§ **Assigned task**: Beneath this line are entries. Copy the range from the line with "2004-10-25: none -> 0.04" to the line with "2022-11-17: none -> 2.2", ends included, exactly; leave pictures out.

§ **Records supplied**:
______________________________
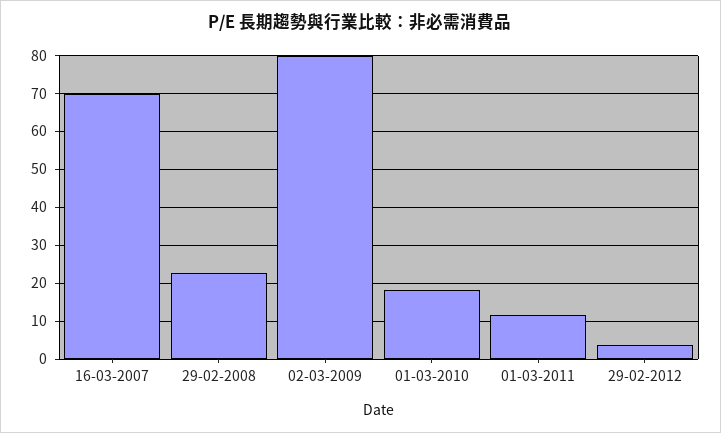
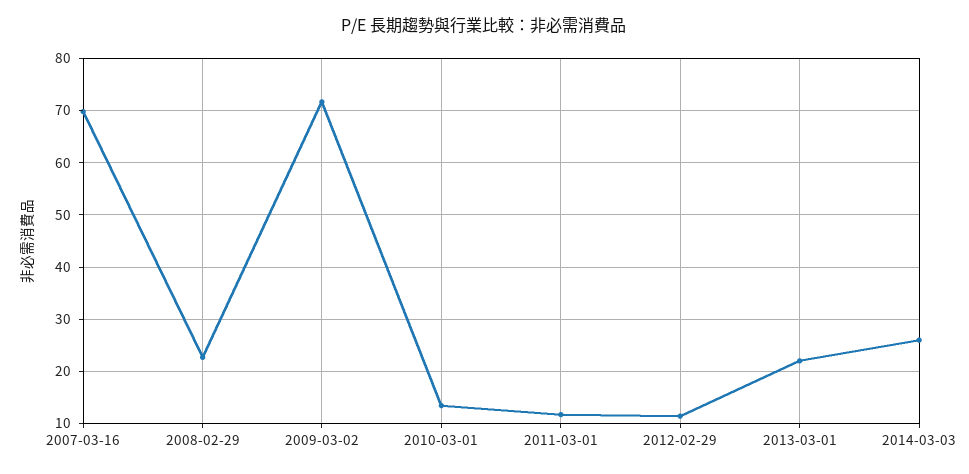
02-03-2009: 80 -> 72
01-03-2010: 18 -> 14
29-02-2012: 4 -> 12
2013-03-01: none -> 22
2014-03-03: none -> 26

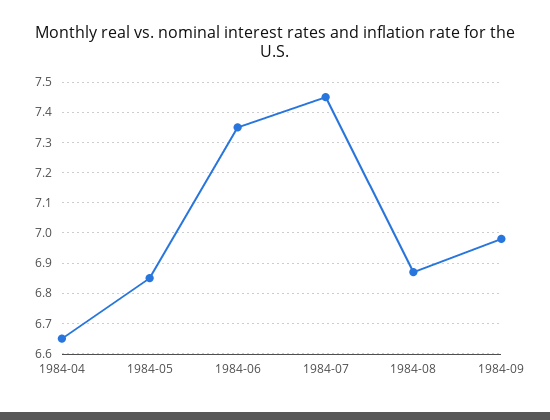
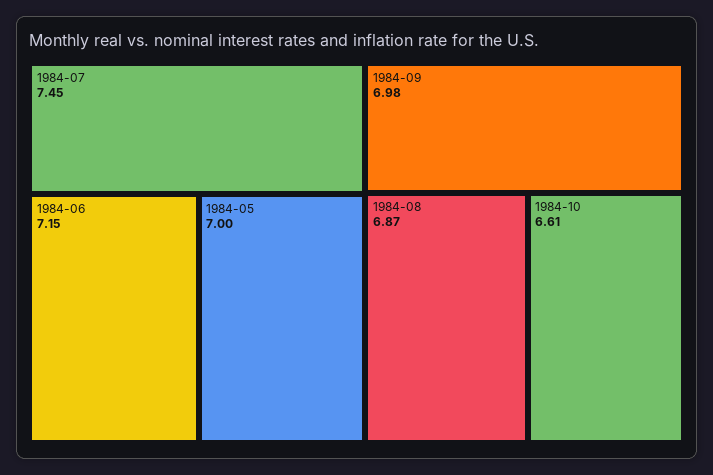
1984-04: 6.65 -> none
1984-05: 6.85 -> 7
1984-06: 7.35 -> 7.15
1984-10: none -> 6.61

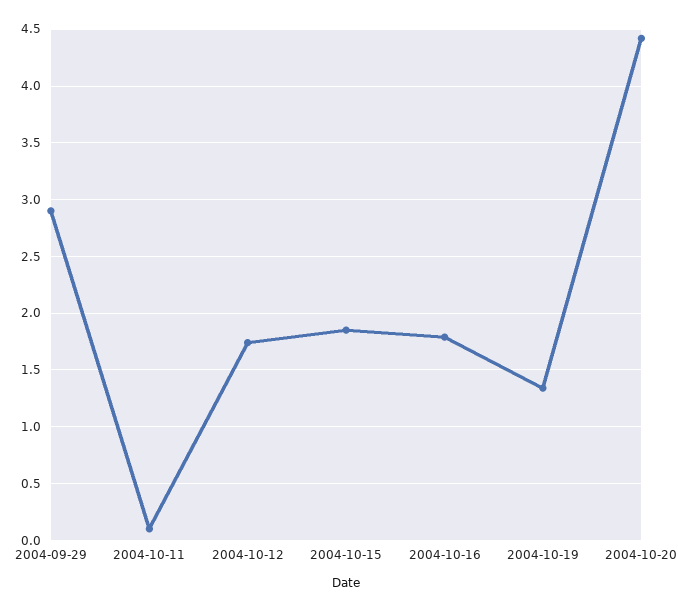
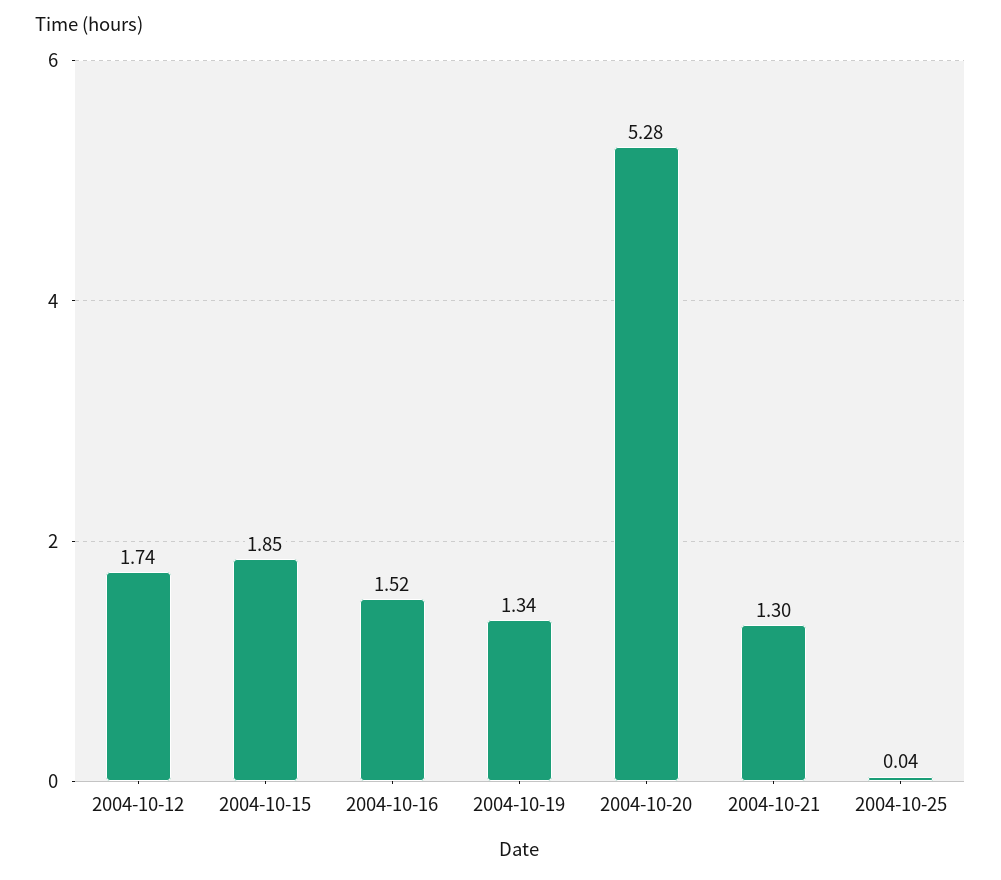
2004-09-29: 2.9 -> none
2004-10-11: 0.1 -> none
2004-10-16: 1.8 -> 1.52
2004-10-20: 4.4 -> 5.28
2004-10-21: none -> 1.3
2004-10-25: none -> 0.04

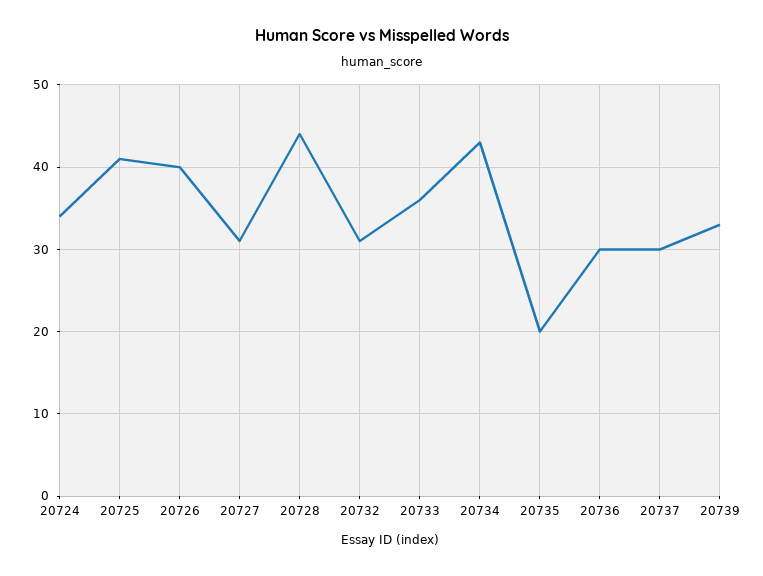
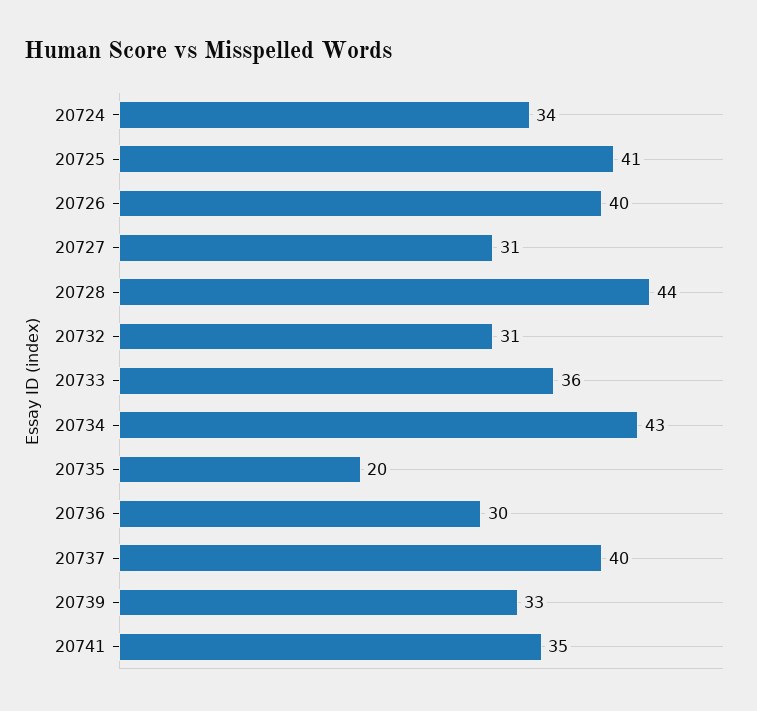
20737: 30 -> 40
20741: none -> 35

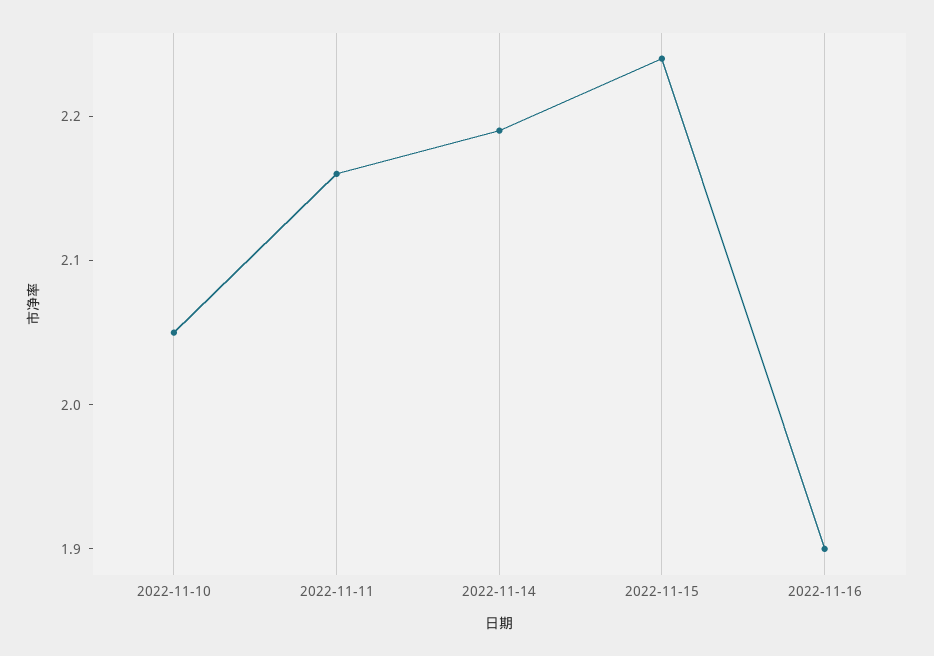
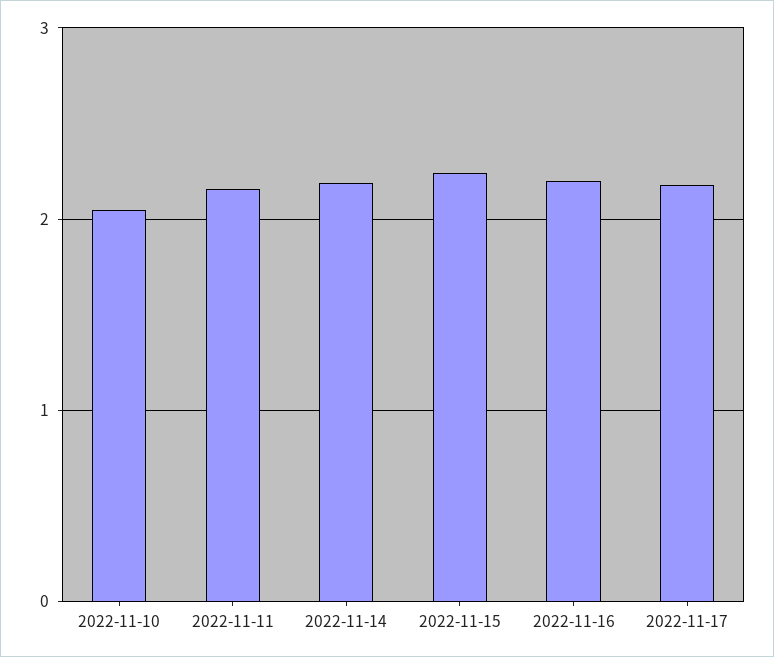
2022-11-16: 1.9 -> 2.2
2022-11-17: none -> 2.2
______________________________
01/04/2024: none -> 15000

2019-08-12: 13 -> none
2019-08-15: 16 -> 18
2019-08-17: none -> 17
______________________________
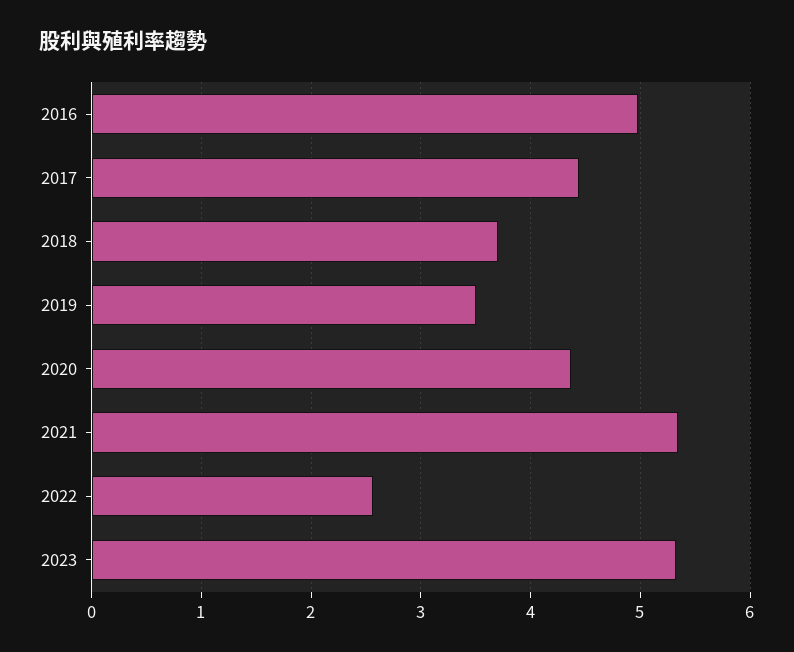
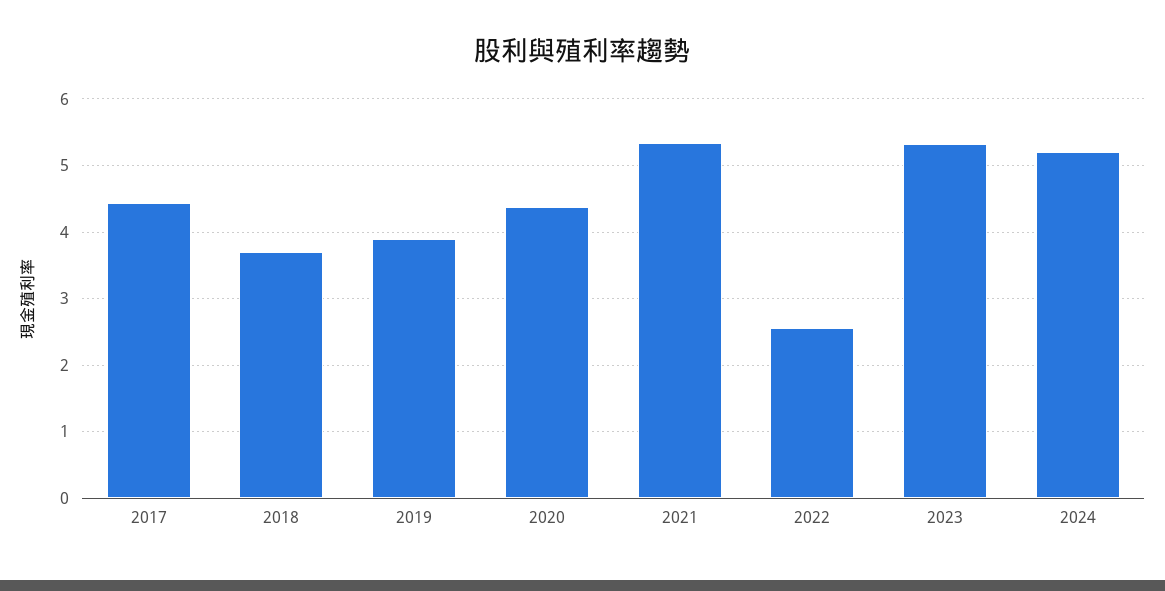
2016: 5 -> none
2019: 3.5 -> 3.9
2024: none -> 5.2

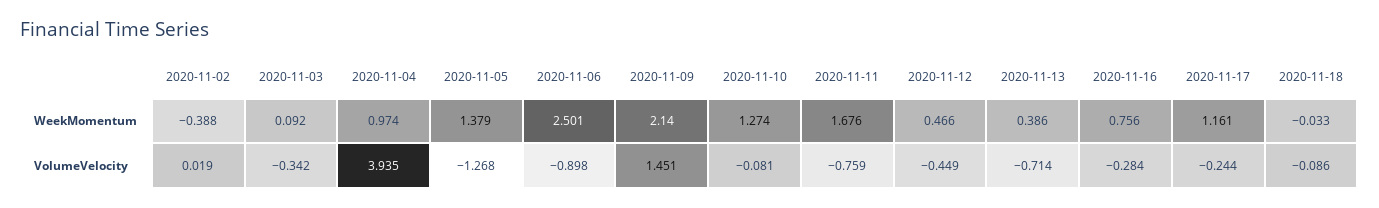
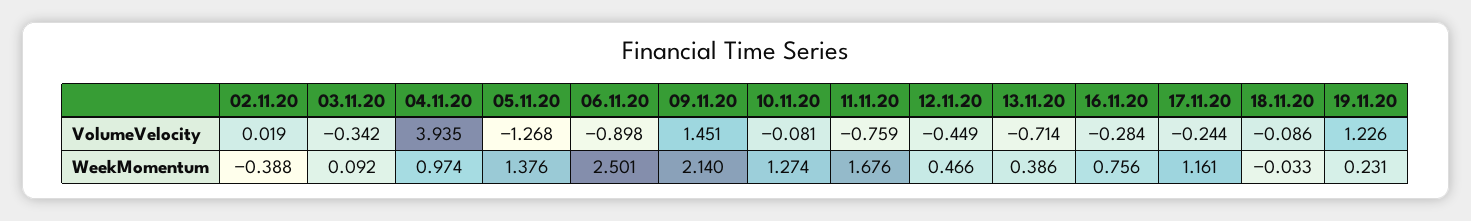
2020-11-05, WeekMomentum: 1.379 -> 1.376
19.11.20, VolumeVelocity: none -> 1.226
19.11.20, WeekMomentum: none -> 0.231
______________________________
§ **Response to this task**:
2004-10-25: none -> 0.04

20737: 30 -> 40
20741: none -> 35

2022-11-16: 1.9 -> 2.2
2022-11-17: none -> 2.2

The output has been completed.